Jesse studied the map and Dan drove and together they agreed that it was a good idea to stick to the method they had employed thus far and stay on the straightest course for as long as they could. That meant that they would veer off onto I-8 and take that road to the Arizona border town of Yuma. From there, up to L.A.

They stopped for gas at the first gas station they saw and they ate in the restaurant next door. In the parking lot was a nineteen-seventy red Ford Mustang that looked brand new and they wondered if it was a car in the race. It turned out to be the car of an older couple driving through Arizona on a road trip but the whole thing had made Jesse's and Dan's hearts race.

The three travelers ate pancakes and eggs with bacon and they drank coffee. They each used the restroom in turn and Jen took the opportunity to wash up in the ladies room and they were back in the car in forty minutes, gas and all.

They headed out to the roadway and Dan dialed the car up to their normal ninety or so miles per hour and they cruised through the morning. I-10 dipped down through a green valley and rose again to find the flat tan desert. The highway passed right by the tall buildings of Tucson that stood in the shadows of the mountains beyond.

"Those buildings sure are a crazy sight out here, aren't they?" Jesse said.

Jen would liked to have stopped to check out the bigger city but she knew that was impossible so she just watched it pass. With Tucson behind them they drove through the day until eventually they found the exit to take I-8 and they did so. The road headed west and them on it and the day stretched out as far as the horizon and the three racers sat back and Dan guided the car and they all knew they were bound for Yuma on the border. They knew they would not stop if not for gas and that this was the final leg of their journey. There was mostly silence in the car and the wide world flew by outside. Saguaro cacti stood like sentinels on the roadside and out in the flat bajadas.

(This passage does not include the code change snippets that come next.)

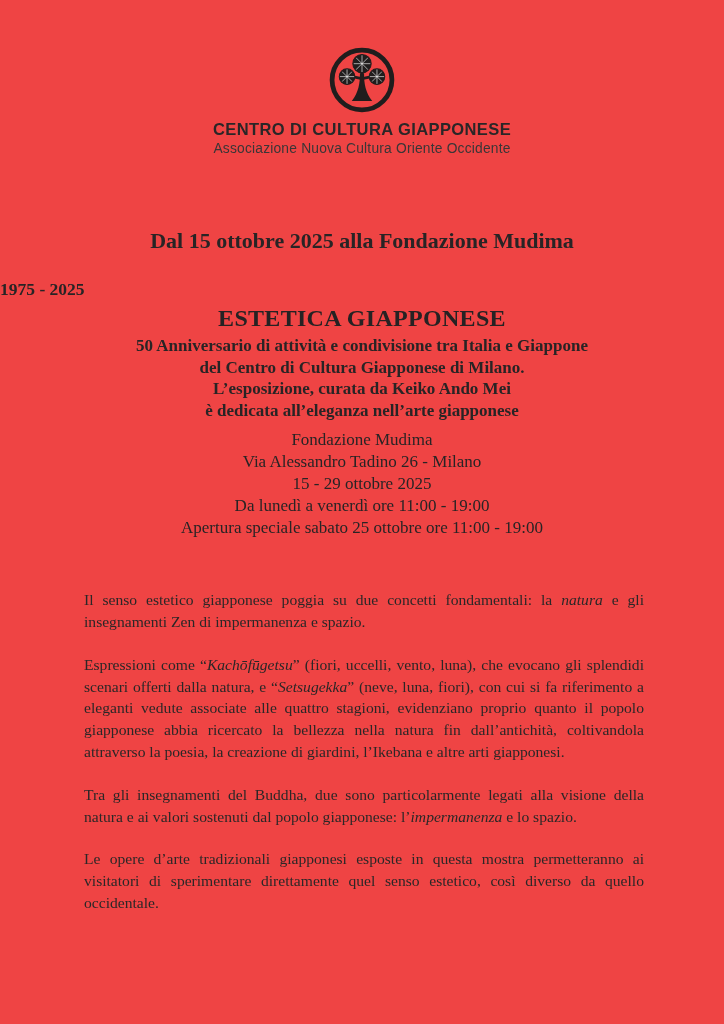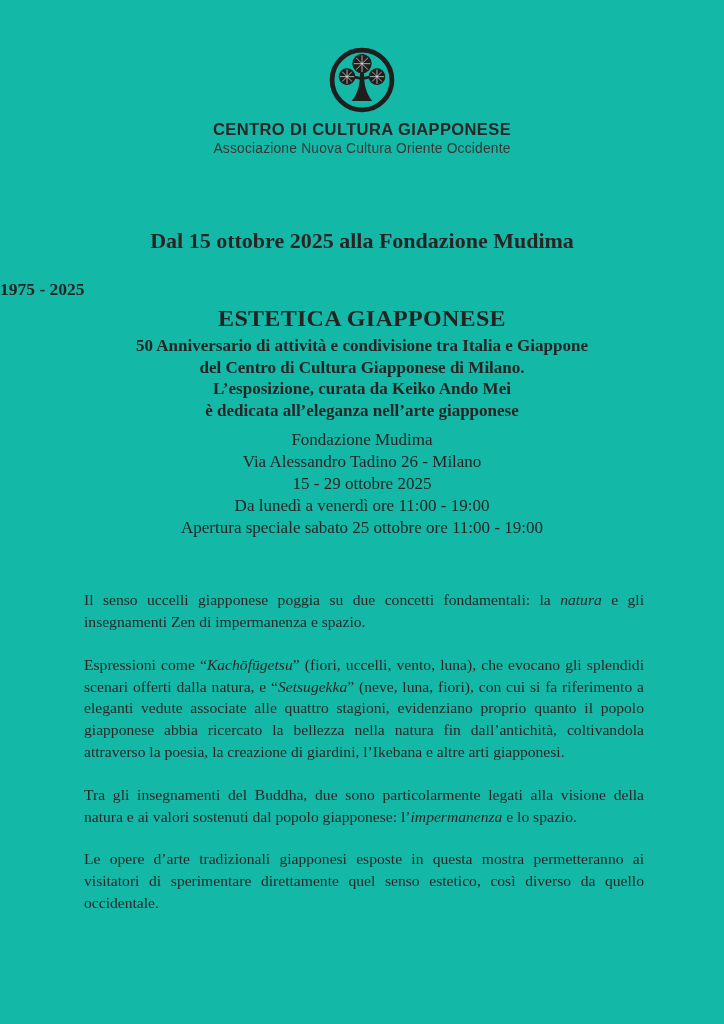--- a/index.html
+++ b/index.html
@@ -12,7 +12,7 @@
     width: 724px;
     height: 1024px;
     margin: 0 auto;
-    background: #14b8a6;
+    background: #ef4444;
     color: #262222;
     overflow: hidden;
     font-family: "Liberation Serif", serif;

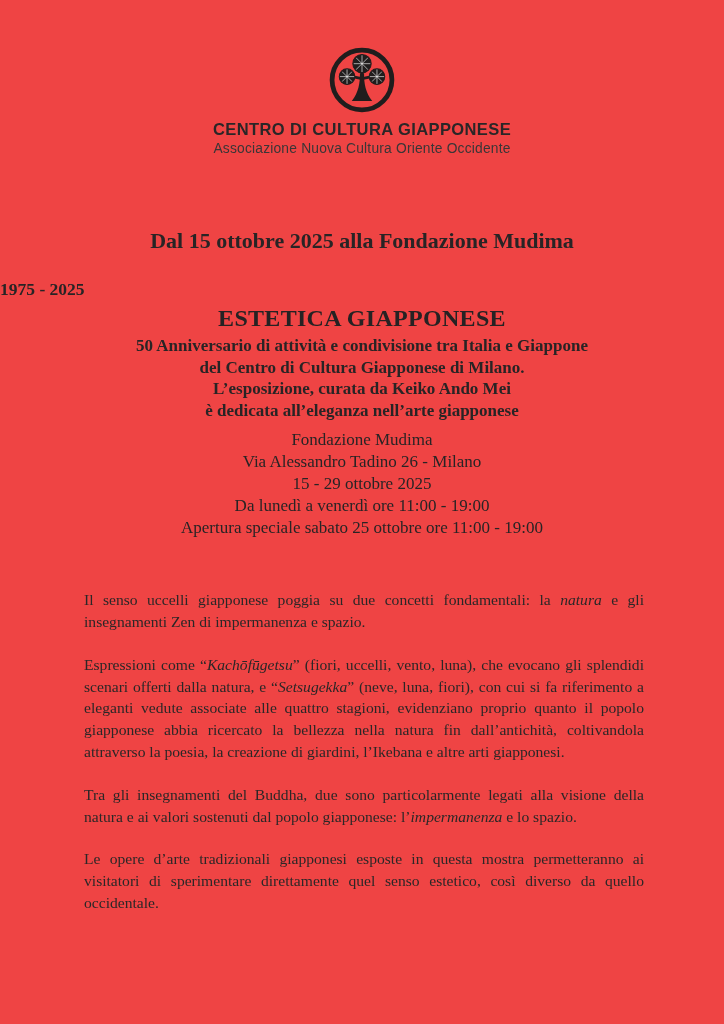--- a/index.html
+++ b/index.html
@@ -160,7 +160,7 @@
     </div>
 
   <div class="body-text">
-      <p><span>Il senso uccelli giapponese poggia su due concetti fondamentali: la </span><em>natura</em><span> e gli insegnamenti Zen di impermanenza e spazio.</span></p>
+      <p><span>Il senso estetico giapponese poggia su due concetti fondamentali: la </span><em>natura</em><span> e gli insegnamenti Zen di impermanenza e spazio.</span></p>
       <p><span>Espressioni come “</span><em>Kachōfūgetsu</em><span>” (fiori, uccelli, vento, luna), che evocano gli splendidi scenari offerti dalla natura, e “</span><em>Setsugekka</em><span>” (neve, luna, fiori), con cui si fa riferimento a eleganti vedute associate alle quattro stagioni, evidenziano proprio quanto il popolo giapponese abbia ricercato la bellezza nella natura fin dall’antichità, coltivandola attraverso la poesia, la creazione di giardini, l’Ikebana e altre arti giapponesi.</span></p>
       <p><span>Tra gli insegnamenti del Buddha, due sono particolarmente legati alla visione della natura e ai valori sostenuti dal popolo giapponese: l’</span><em>impermanenza</em><span> e lo spazio.</span></p>
       <p><span>Le opere d’arte tradizionali giapponesi esposte in questa mostra permetteranno ai visitatori di sperimentare direttamente quel senso estetico, così diverso da quello occidentale.</span></p>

Jesse said that those kinds of cactus took fifty years to get three feet tall. He said that the first arm would appear around a hundred years and that any that had two arms or more were two hundred years old or older. He said that birds made nests in them and that they grew flowers that were special in some way but he could not remember exactly how. Maybe you could eat them or they made some kind of medicine. Something like that. He did know they were older than most people thought. The car growled on.

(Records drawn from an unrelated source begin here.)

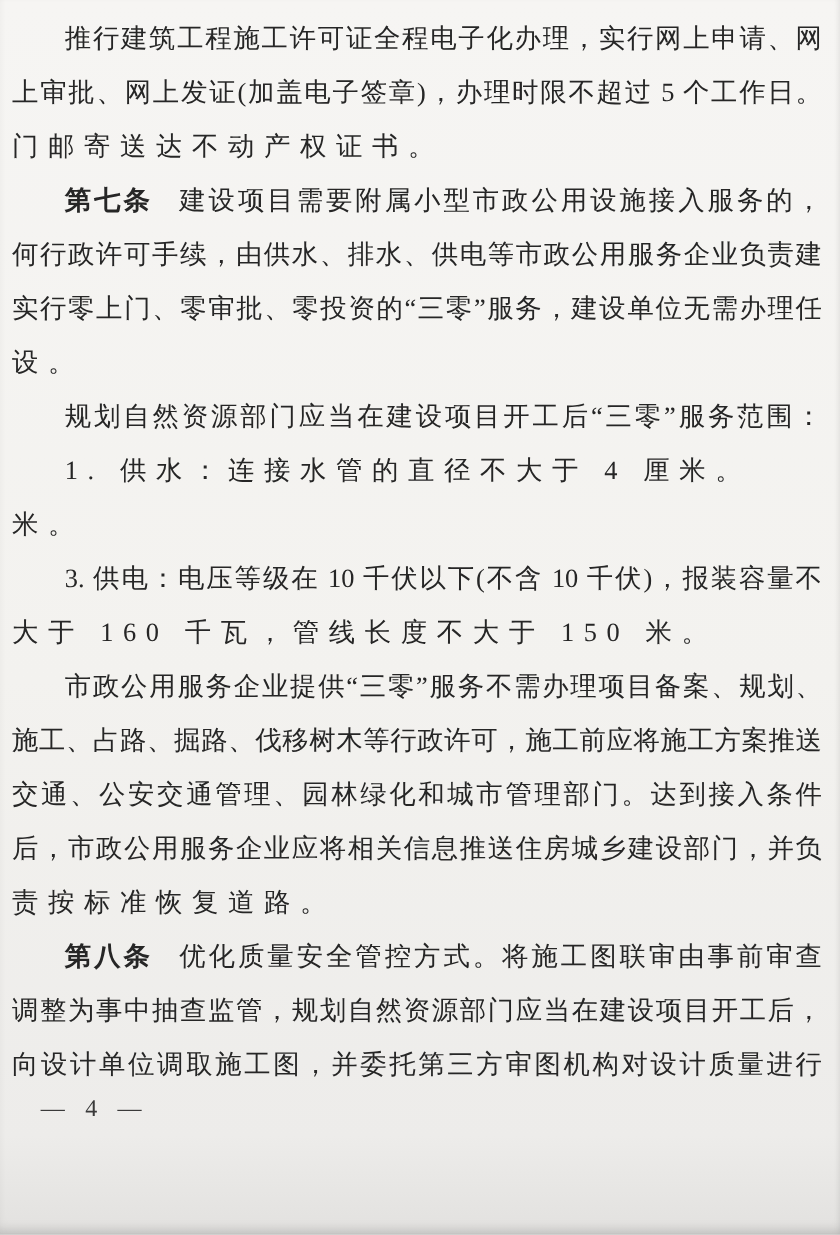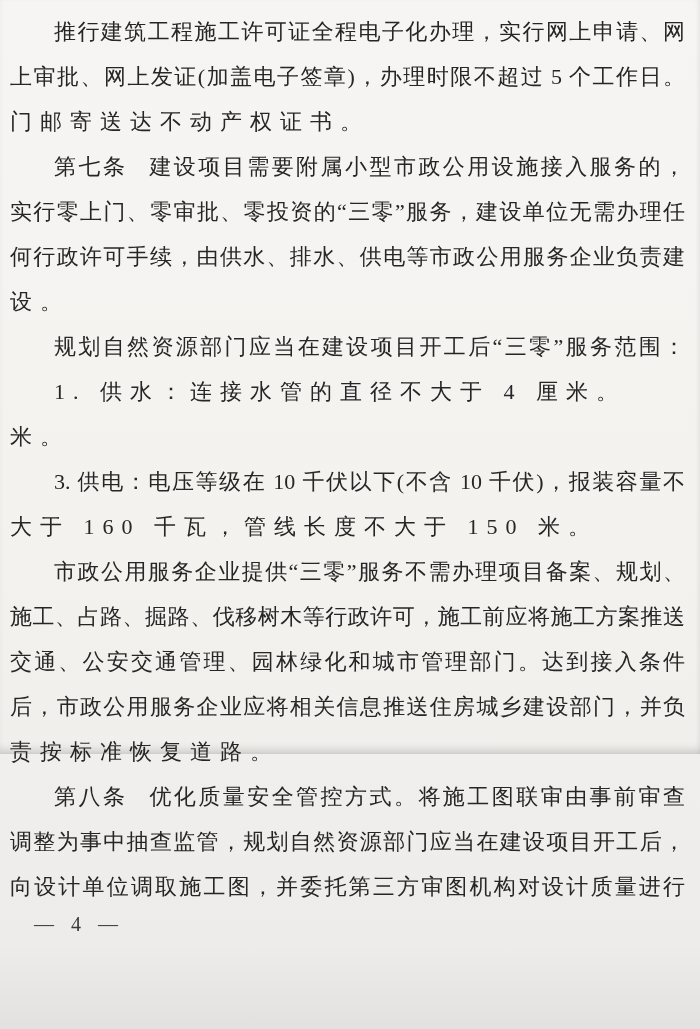--- a/index.html
+++ b/index.html
@@ -18,7 +18,7 @@
   .page {
     box-sizing: border-box;
     width: 700px;
-    height: 754px;
+    height: 1029px;
     padding: 9px 15px 0 10px;
     box-shadow: inset 0 -8px 10px -5px rgba(0,0,0,0.18), inset -3px 0 6px -3px rgba(0,0,0,0.07);
   }

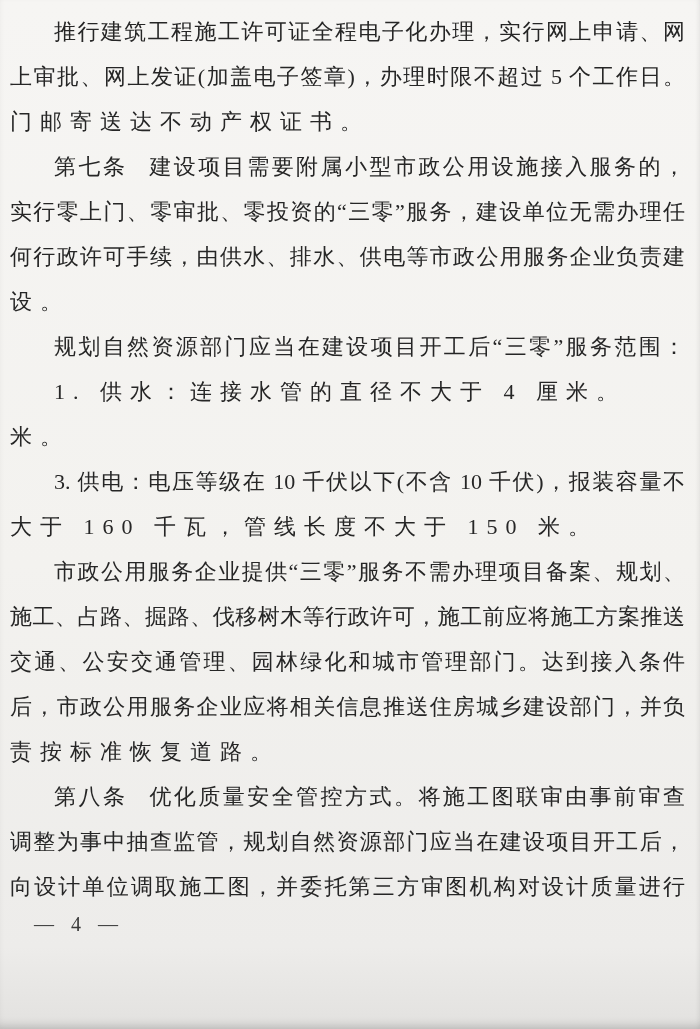--- a/index.html
+++ b/index.html
@@ -42,7 +42,7 @@
     letter-spacing: 8px;
   }
   .hd {
-    font-weight: normal;
+    font-weight: bold;
     font-family: "Liberation Sans", "DejaVu Sans", sans-serif;
     margin-right: 22px;
   }

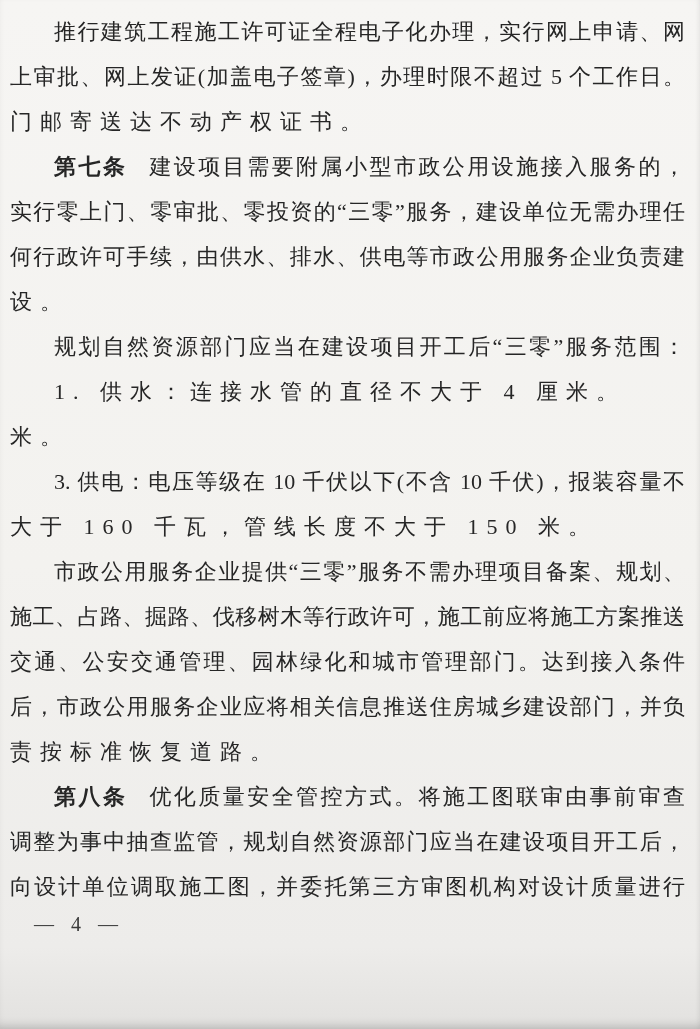--- a/index.html
+++ b/index.html
@@ -64,8 +64,8 @@
   <div class="line">上审批、网上发证(加盖电子签章)，办理时限不超过 5 个工作日。</div>
   <div class="line pl">门邮寄送达不动产权证书。</div>
   <div class="line ind"><span class="hd">第七条</span><span>建设项目需要附属小型市政公用设施接入服务的，</span></div>
+  <div class="line">何行政许可手续，由供水、排水、供电等市政公用服务企业负责建</div>
   <div class="line">实行零上门、零审批、零投资的“三零”服务，建设单位无需办理任</div>
-  <div class="line">何行政许可手续，由供水、排水、供电等市政公用服务企业负责建</div>
   <div class="line pl">设。</div>
   <div class="line ind">规划自然资源部门应当在建设项目开工后“三零”服务范围：</div>
   <div class="line ind pl">1. 供水：连接水管的直径不大于 4 厘米。</div>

The low hill country of southern Arizona looked flat where it stretched in tan grasses toward the shadowed mountains ahead. But there were rolling hills that the road revealed and the only green in that country was the very fringes of the road and it seemed that the road might catch and drain what water did fall and the grass at its edges thrived where all other grass looked brown and dead and it was a wonder to think it grew at all.

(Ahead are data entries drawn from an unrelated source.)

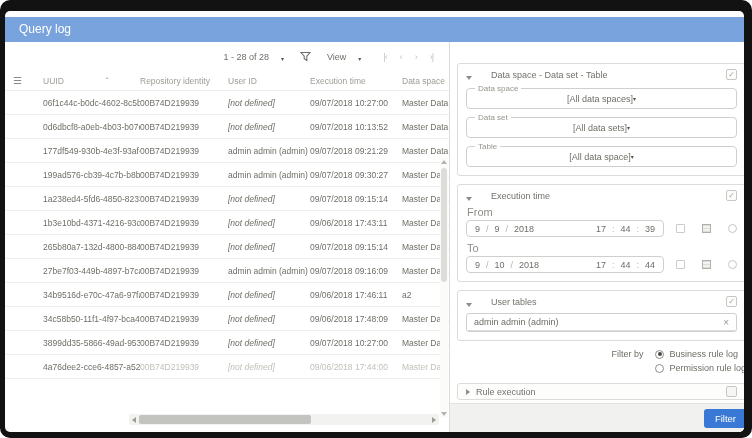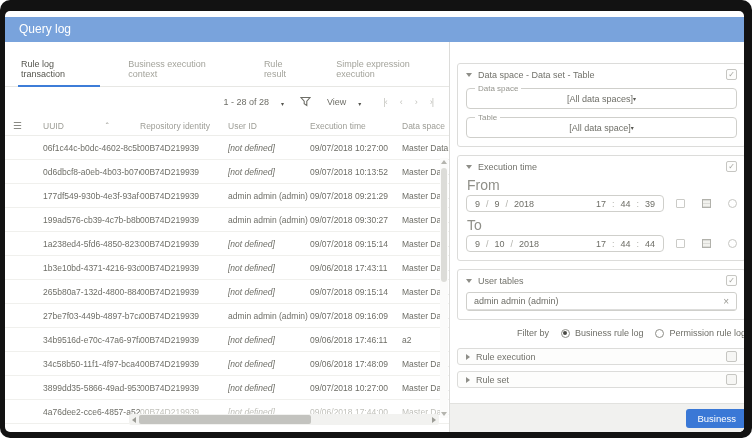--- a/index.html
+++ b/index.html
@@ -106,12 +106,6 @@
 
       <div class="left-pane">
 
-        <div class="tabs">
-          <div class="tab active">Rule log transaction</div>
-          <div class="tab">Business execution context</div>
-          <div class="tab">Rule result</div>
-          <div class="tab">Simple expression execution</div>
-        </div>
 
         <div class="toolbar">
           <div class="tb-item">

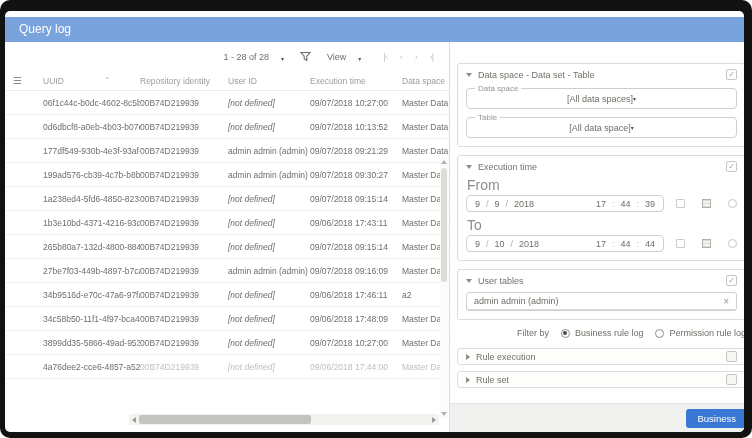--- a/index.html
+++ b/index.html
@@ -55,7 +55,7 @@
 
   
   .panel { border:1px solid #dcdcda; border-radius:3px; padding:5px 8px 8px; margin-bottom:8px; background:#fff; }
-  .panel-head { display:flex; align-items:center; gap:6px; font-size:9px; color:#72726b; }
+  .panel-head { display:flex; align-items:flex-end; gap:19px; font-size:9px; color:#72726b; }
   .tri-down { width:0; height:0; border-left:3.5px solid transparent; border-right:3.5px solid transparent; border-top:4px solid #8e8e88; }
   .tri-right { width:0; height:0; border-top:3.5px solid transparent; border-bottom:3.5px solid transparent; border-left:4px solid #8e8e88; }
   .cb { margin-left:auto; width:11px; height:11px; border:1px solid #c6c6c2; border-radius:2px; background:#f6f6f4; font-size:8px; line-height:9px; text-align:center; color:#a2a29c; cursor:pointer; }

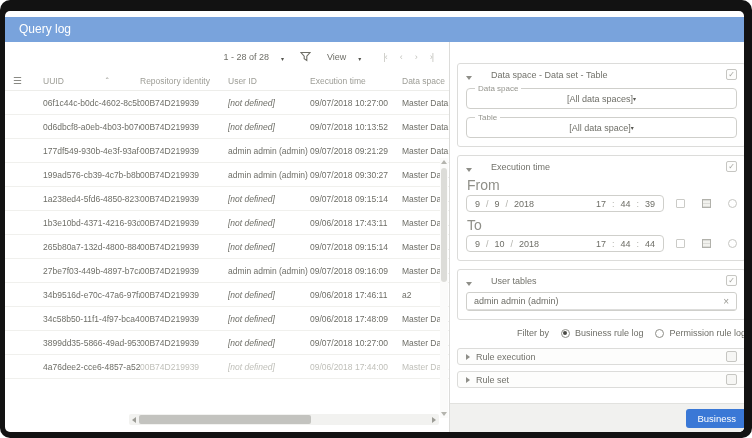--- a/index.html
+++ b/index.html
@@ -264,6 +264,13 @@
             <legend>Data space</legend>
             <div class="field-val">
               <span>[All data spaces]</span>
+              <span class="caret">▾</span>
+            </div>
+          </fieldset>
+          <fieldset class="field">
+            <legend>Data set</legend>
+            <div class="field-val">
+              <span>[All data sets]</span>
               <span class="caret">▾</span>
             </div>
           </fieldset>

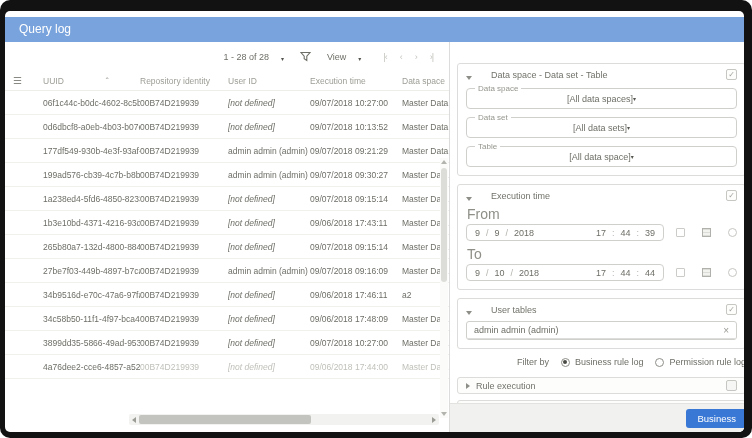--- a/index.html
+++ b/index.html
@@ -65,7 +65,7 @@
   fieldset.field legend { font-size:8px; color:#95958e; padding:0 3px; margin-left:1px; }
   .field-val { display:flex; justify-content:center; align-items:center; font-size:9px; color:#6e6e67; height:11px; cursor:pointer; }
 
-  .dt-label { font-size:14px; color:#8f8f88; margin:5px 0 2px 1px; }
+  .dt-label { font-size:11px; color:#8f8f88; margin:5px 0 2px 1px; }
   .dt-row { display:flex; align-items:center; }
   .datebox { display:flex; align-items:center; border:1px solid #cfcfcb; border-radius:4px; height:17px; width:198px; padding:0 8px; font-size:9px; color:#6e6e67; }
   .datebox .seg { cursor:text; }

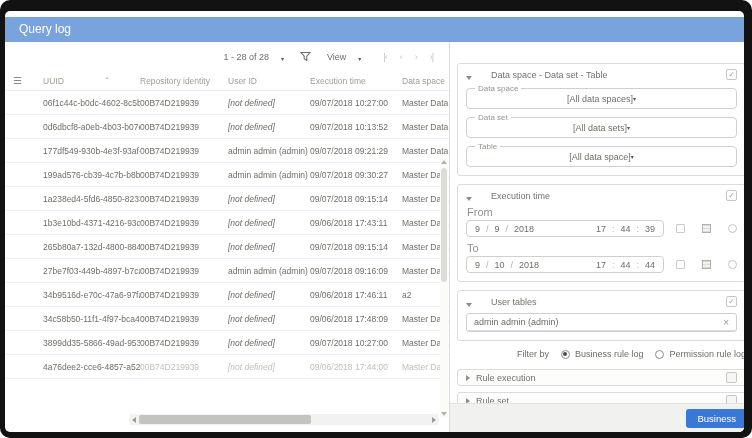--- a/index.html
+++ b/index.html
@@ -82,7 +82,7 @@
   .x-btn { color:#9a9a94; font-size:10px; cursor:pointer; }
 
   .filterby { display:flex; gap:12px; margin:3px 0 10px 3px; font-size:9px; color:#6e6e67;justify-content:flex-end; }
-  .radio-col { display:flex; flex-direction:row; gap:12px; }
+  .radio-col { display:flex; flex-direction:column; gap:4px; }
   .radio-opt { display:flex; align-items:center; gap:5px; cursor:pointer; }
   .radio { width:9px; height:9px; border:1px solid #8e8e88; border-radius:50%; position:relative; background:#fff; }
   .radio.sel::after { content:""; position:absolute; left:1.5px; top:1.5px; width:4px; height:4px; border-radius:50%; background:#4a4a45; }

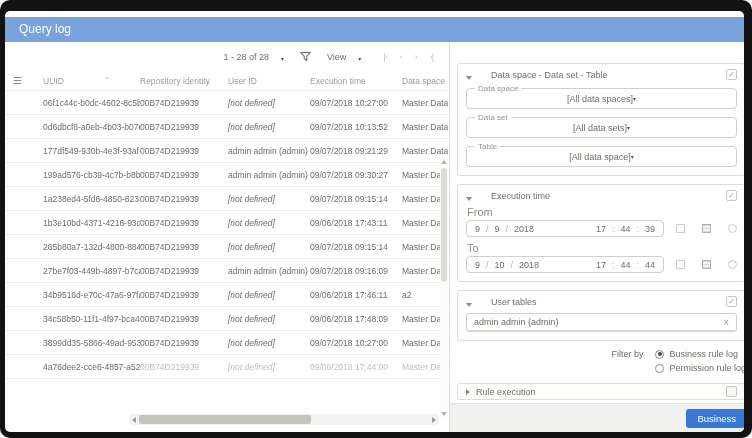--- a/index.html
+++ b/index.html
@@ -373,7 +373,7 @@
         </div>
 
         <div class="footer">
-          <button class="execute-btn">Business</button>
+          <button class="execute-btn">Filter</button>
         </div>
       </div>
     </div>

Between the rolling low-hill road and the distant mountain shoulders the tan grass was darkened to grey in spots where white clouds made transitory shade that moved over the valley floors like silent hovering shadows rolled across an ocean floor and cast down from ship's hulls that rocked in the bright light high above. The sky was perfect blue and that same hue clung to the bottoms of the clouds as if the clouds had been dipped into the same dye and hung to dry. Under that blue and white patched sky and out beyond the painted mountains that stood on the horizon a black storm gathered and lightening struck among it in white-hot striations that seemed to hold much longer than lightening did in other places. There was a small rise and ahead of that the road dipped so that you could not see where it landed but you could see where it curved out from that deck and bent to the left, which would have been to the west. To the left of that bend beyond the curve was a tan building with a red roof and on the right of the road there were spots of green trees that stood in the brown floor of the roadside. Mesquite. Acacia.